On a ainsi entendu l’ancien résistant (capturé et torturé par la Gestapo, puis déporté à Buchenwald et Dora) faire une leçon de droit, cet été, à Nicolas Sarkozy, quand ce dernier violait, à ses yeux, les principes de la Constitution. Il a aussi appelé au boycott des produits israéliens et affirmé après un voyage à Gaza en janvier 2009 : « Pour ma part, ayant vu les camps de réfugiés avec des milliers d’enfants, la façon dont ils sont bombardés m’apparaît comme un véritable crime contre l’humanité. » Peu en France auraient osé. Séduit par l’impertinence du mouvement Europe écologie, il va même jusqu’à se présenter (en position non-éligible) sur une liste lors des élections régionales de 2010. Enfin, signe que notre époque a du mal à se supporter telle qu’elle est, son tout petit essai, Indignez-vous !s’arrache en librairie. Au-delà d’une indignation de principe, Stéphane Hessel nous incite à être plus grand nous-même, « une façon de sortir du temporaire pour aller vers une forme d’éternité ».

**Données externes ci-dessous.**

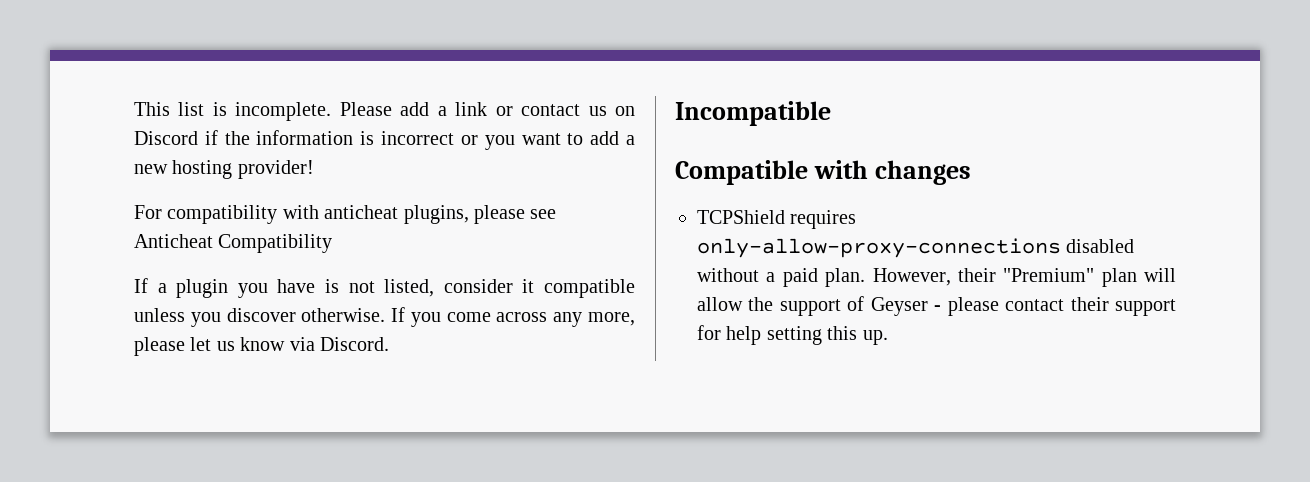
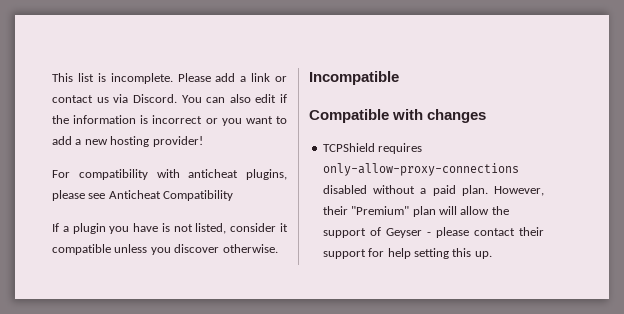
[615,106,635,116] [134,131,198,145] on Discord -> [113,94,277,103] via Discord. You can also edit
[391,307,635,327] [134,337,389,356] If you come across any more, please let us know via Discord. -> (278, 248) none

Comment expliquez-vous qu’aujourd’hui, il soit devenu plus difficile de s’indigner ?

Ma génération est née en 1917 au moment de la Révolution d’octobre. Elle a connu la guerre, le nazisme. Elle avait donc des raisons claires et évidentes de s’indigner. Les gens qui ne s’indignaient pas, ceux par exemple qui acceptaient Vichy alors qu’on était occupés, étaient considérés comme des lâches. L’attitude normale était la résistance, l’indignation. Cinquante ou soixante-dix ans plus tard, les lignes de fracture ne sont plus aussi claires. Lorsque la soupe populaire attire de plus en plus de monde, on est tenté de se dire : « La soupe populaire, c’est bien ! » Pour détecter ce qui doit nous indigner, il faut chercher un peu. Voilà ce que je dis à mes petits-enfants : luttez contre l’injustice sociale, fiscale, et protégez la terre contre ce qui la menace. La façon dont nous avons détérioré la planète est vraiment scandaleuse. L’autre défi, aussi grave, mais plus difficile à analyser, touche à la pauvreté, à l’écart croissant entre les très riches et les très pauvres. Nous nous dirigeons vers une iniquité des conditions humaines dans le monde d’abord, et aussi en France.

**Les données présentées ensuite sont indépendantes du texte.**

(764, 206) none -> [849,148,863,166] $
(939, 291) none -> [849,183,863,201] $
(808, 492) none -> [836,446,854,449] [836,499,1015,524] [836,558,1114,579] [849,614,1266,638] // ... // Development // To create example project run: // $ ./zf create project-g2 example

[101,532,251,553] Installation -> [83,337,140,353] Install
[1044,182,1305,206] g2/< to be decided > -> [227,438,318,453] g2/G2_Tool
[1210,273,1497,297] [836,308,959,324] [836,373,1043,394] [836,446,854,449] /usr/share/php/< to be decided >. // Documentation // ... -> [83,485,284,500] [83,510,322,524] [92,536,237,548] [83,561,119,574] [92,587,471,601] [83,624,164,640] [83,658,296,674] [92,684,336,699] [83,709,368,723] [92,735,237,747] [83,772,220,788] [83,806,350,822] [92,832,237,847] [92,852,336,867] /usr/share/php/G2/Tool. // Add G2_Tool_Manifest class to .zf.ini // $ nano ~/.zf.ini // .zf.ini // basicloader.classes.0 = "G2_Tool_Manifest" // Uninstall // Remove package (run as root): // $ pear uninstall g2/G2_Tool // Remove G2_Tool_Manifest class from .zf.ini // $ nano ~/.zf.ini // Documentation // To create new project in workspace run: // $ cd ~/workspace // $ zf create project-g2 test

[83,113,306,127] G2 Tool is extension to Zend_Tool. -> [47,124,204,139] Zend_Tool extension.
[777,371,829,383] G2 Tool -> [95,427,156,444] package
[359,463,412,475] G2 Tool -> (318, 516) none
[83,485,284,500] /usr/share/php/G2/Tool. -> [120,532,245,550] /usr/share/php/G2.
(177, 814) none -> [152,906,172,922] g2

« C’est, écrivez-vous à propos de la France, tout le socle des conquêtes sociales de la Résistance qui est remis en cause. » Peut-on se projeter dans l’avenir de la même manière qu’après la Seconde Guerre mondiale ?

Dans un pays comme la France, si la production des richesses était autrement répartie, si on ne faisait pas pression sur les salaires au bénéfice des dividendes, si on ne donnait pas la première place à des investissements au bénéfice des actionnaires, si les grandes entreprises françaises qui gagnent beaucoup d’argent étaient taxées de façon plus juste, on aurait de quoi maintenir le socle de ces conquêtes sociales. L’économie sociale et solidaire - tous les échanges qui se font sans recherche de profit - me semble être un secteur d’avenir. S’il ne représentait plus 8 % de l’économie française mais au moins 25 %, ce serait un réel progrès pour la jeunesse.

Trouvez-vous que nos hommes et femmes politiques sont à la hauteur de ces enjeux ?

Pour la première fois de ma vie, en 2010, je me suis engagé sur une liste électorale, celle d’Europe écologie. Cela ne m’était jamais arrivé. Il y a là des équipes qui sont aujourd’hui capables de donner un nouveau souffle à notre pays, surtout parce qu’elles peuvent avoir, ce qui est essentiel, des partenaires européens. Si la révolution bolchevique, qui portait une grande vision de la liberté, avait reçu l’appui d’une Allemagne et de toute une partie de l’Europe, je suis convaincu qu’on aurait pu faire de grands pas en avant. On ne se serait pas tout de suite enfermés dans une dictature et un bolchevisme excessif qui a ensuite détruit tous les espoirs. De la même manière aujourd’hui, qu’un pays comme le Danemark se comporte de manière très intelligente ne suffit pas : pour combattre le capitalisme financier, il semble nécessaire qu’une force socialiste se déploie au moins dans une grande partie de l’Europe. Il n’est pas du tout exclu que l’on parvienne à créer une Europe verte et rouge, une grande alliance entre socialistes et écologistes. Pour vaincre la peur, nous devons prendre conscience que nous avons des atouts, que nous ne sommes pas démunis : il y a un grand nombre d’ONG, d’associations qui travaillent, énormément de moyens de s’engager. Sans oublier les progrès géants en matière scientifique et technique.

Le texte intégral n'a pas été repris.